Typically, I was surprised to learn, the number of data breaches actually declines during the holiday retail and travel season and then picks back up in the first quarter. The 2016 survey making that claim speculates that this could simply be because companies are too busy to go through the disclosure process, or delay disclosure to avoid a negative hit on sales.
This may have flown pre-GDPR and its attendant 72 hour disclosure requirement, but these days stalling is no longer an option. It will be interesting to see if in 2018, the holiday season turns out to be the season of breaches as well.
With that, let's take a quick look at this week's rundown, starting with the organization with (in my opinion) the best response to their breach.
This tech giant disclosed that in early November it detected unauthorized activity on its network that turned out to be attempts to steal customer data including names and passwords.
Their response is what sets them apart from other enterprises when it comes to security. As soon as the threat was detected, they were able to disrupt the activity before any information was compromised. For this company, that sophistication and responsiveness made all the difference. Rather than managing the disclosure of a major data breach, they were able to take proactive countermeasures – including a reset of all passwords – to improve overall security posture and protect customer data.
On Tuesday this food industry favorite announced that in October, a credential stuffing attack on the system that administers its rewards program may have lead to customers' personal information being compromised. Malicious actors attempted to access customers' names, email addresses, and rewards account information.
This company also forced a password reset for all affected accounts, but the apparent exposure of customer records underscores just how important it is to catch malicious behavior early.
There are two industries that seem like obvious targets for a holiday breach: retail and hospitality. The holiday season is a busy time of year for travel. More bookings means more customer records, and if you're a hacker, more is always better.
On Friday, a major hotel franchise became the first hospitality chain to announce a major breach.

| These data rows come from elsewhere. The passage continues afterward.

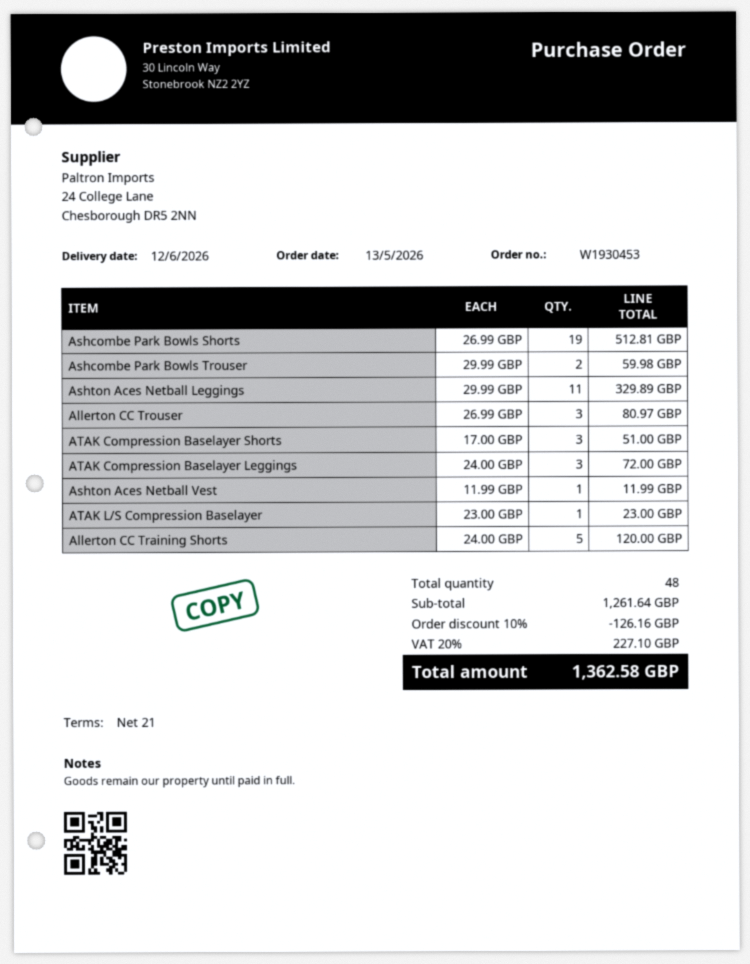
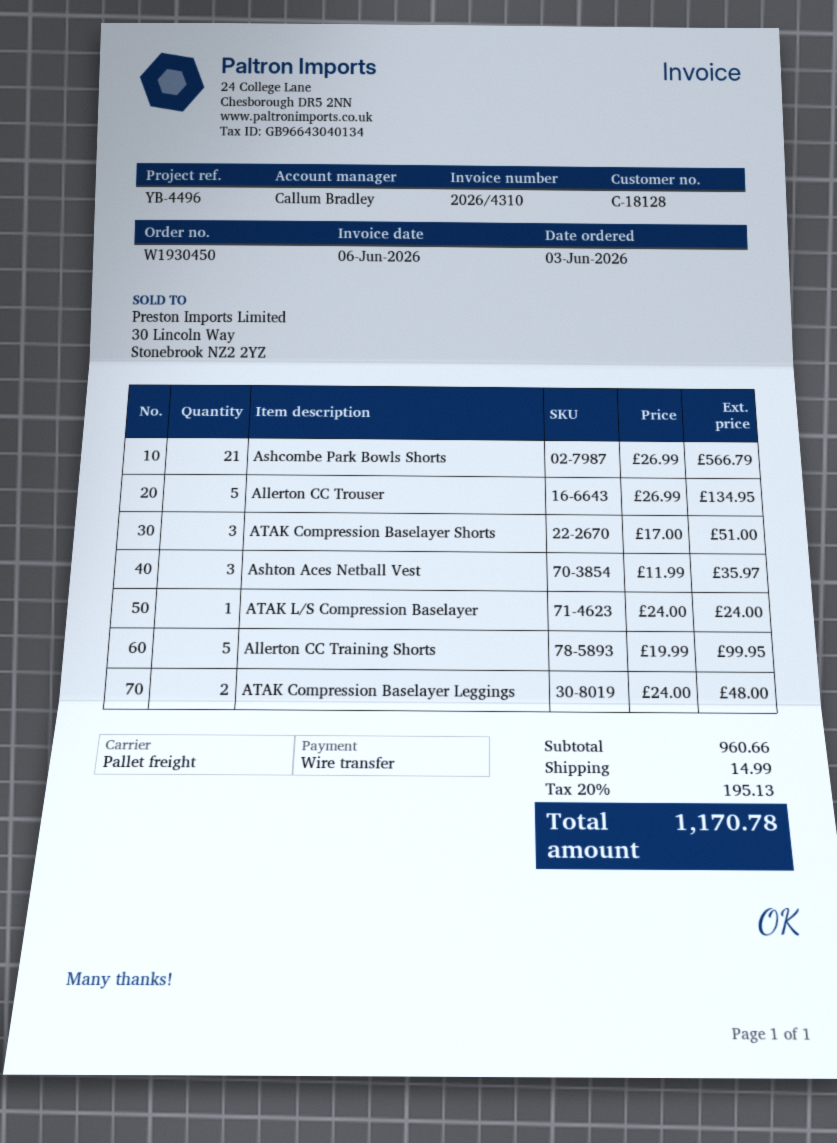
order number: W1930453 -> W1930450
order date: 2026-05-13 -> 2026-06-03
Ashcombe Park Bowls Shorts: 19 x 26.99 = 512.81 -> 21 x 26.99 = 566.79
Ashcombe Park Bowls Trouser: 2 x 29.99 = 59.98 -> none
Ashton Aces Netball Leggings: 11 x 29.99 = 329.89 -> none
Allerton CC Trouser: 3 x 26.99 = 80.97 -> 5 x 26.99 = 134.95
ATAK Compression Baselayer Leggings: 3 x 24.00 = 72.00 -> 2 x 24.00 = 48.00
Ashton Aces Netball Vest: 1 x 11.99 = 11.99 -> 3 x 11.99 = 35.97
ATAK L/S Compression Baselayer: 1 x 23.00 = 23.00 -> 1 x 24.00 = 24.00
Allerton CC Training Shorts: 5 x 24.00 = 120.00 -> 5 x 19.99 = 99.95
subtotal: 1261.64 -> 960.66
discount: 10% = 126.16 -> none
shipping: none -> 14.99
tax: 20% = 227.10 -> 20% = 195.13
total: 1362.58 -> 1170.78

The hack of one of its guest reservation databases affects approximately 500 million guests, and the company believes that for 327 million, stolen data includes passport numbers, emails, mailing addresses, and potentially credit card data.
Of the three breaches disclosed this week, there's a clear outlier and that's Contender #1. Unlike the other two, this company actually got to share some good news with respect to their breach. Yes, their systems were hacked, but they were sophisticated enough in their security operations to detect the malicious behavior before records could be compromised.

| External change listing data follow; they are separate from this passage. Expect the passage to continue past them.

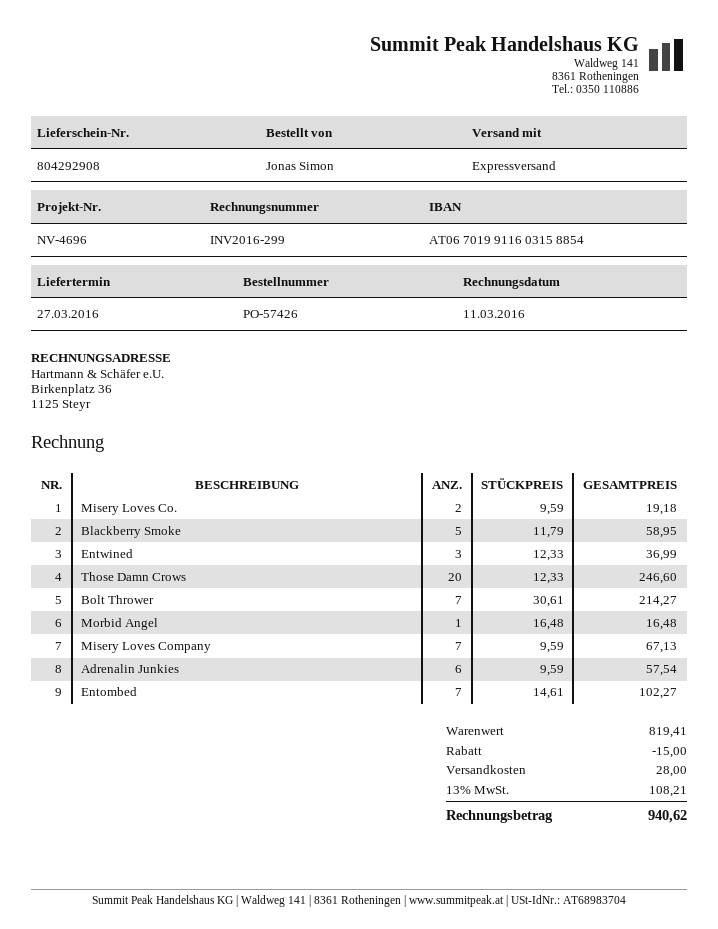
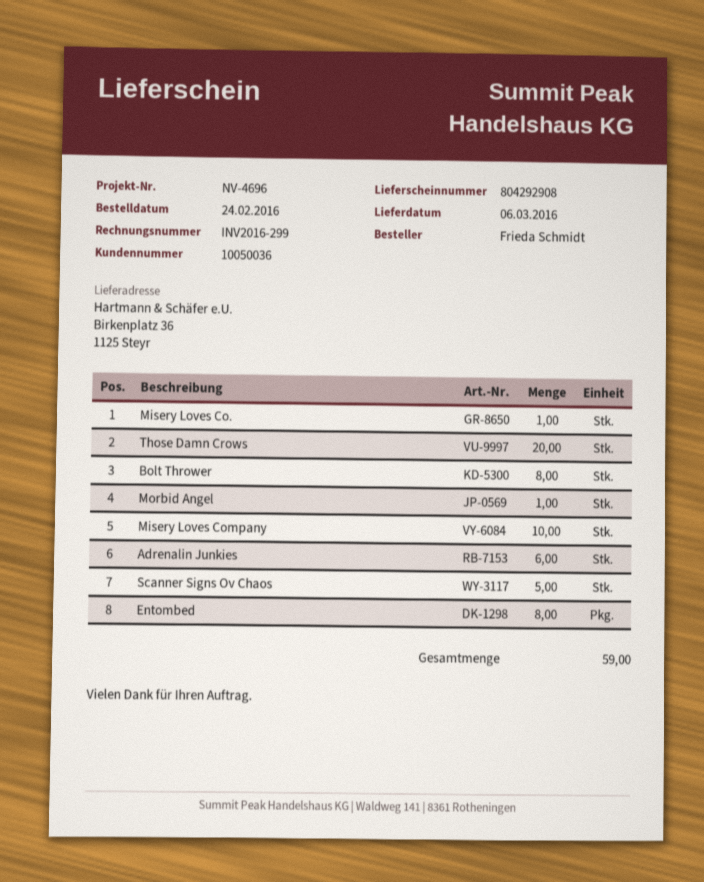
delivery date: 2016-03-27 -> 2016-03-06
ordered by: Jonas Simon -> Frieda Schmidt
Misery Loves Co.: 2 -> 1
Blackberry Smoke: 5 -> none
Entwined: 3 -> none
Bolt Thrower: 7 -> 8
Misery Loves Company: 7 -> 10
Entombed: 7 -> 8
Scanner Signs Ov Chaos: none -> 5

The key takeaway is this: every organization is subject to threat activity, but sophistication matters. The difference for the first organization was their ability to detect malicious behavior patterns inside the firewall, on the network. They didn't stop the bad guys from getting in, but they protected customer data nonetheless.
If this holiday season is a harbinger of things to come, I strongly recommend organizations consider adding internal visibility to their security toolkit!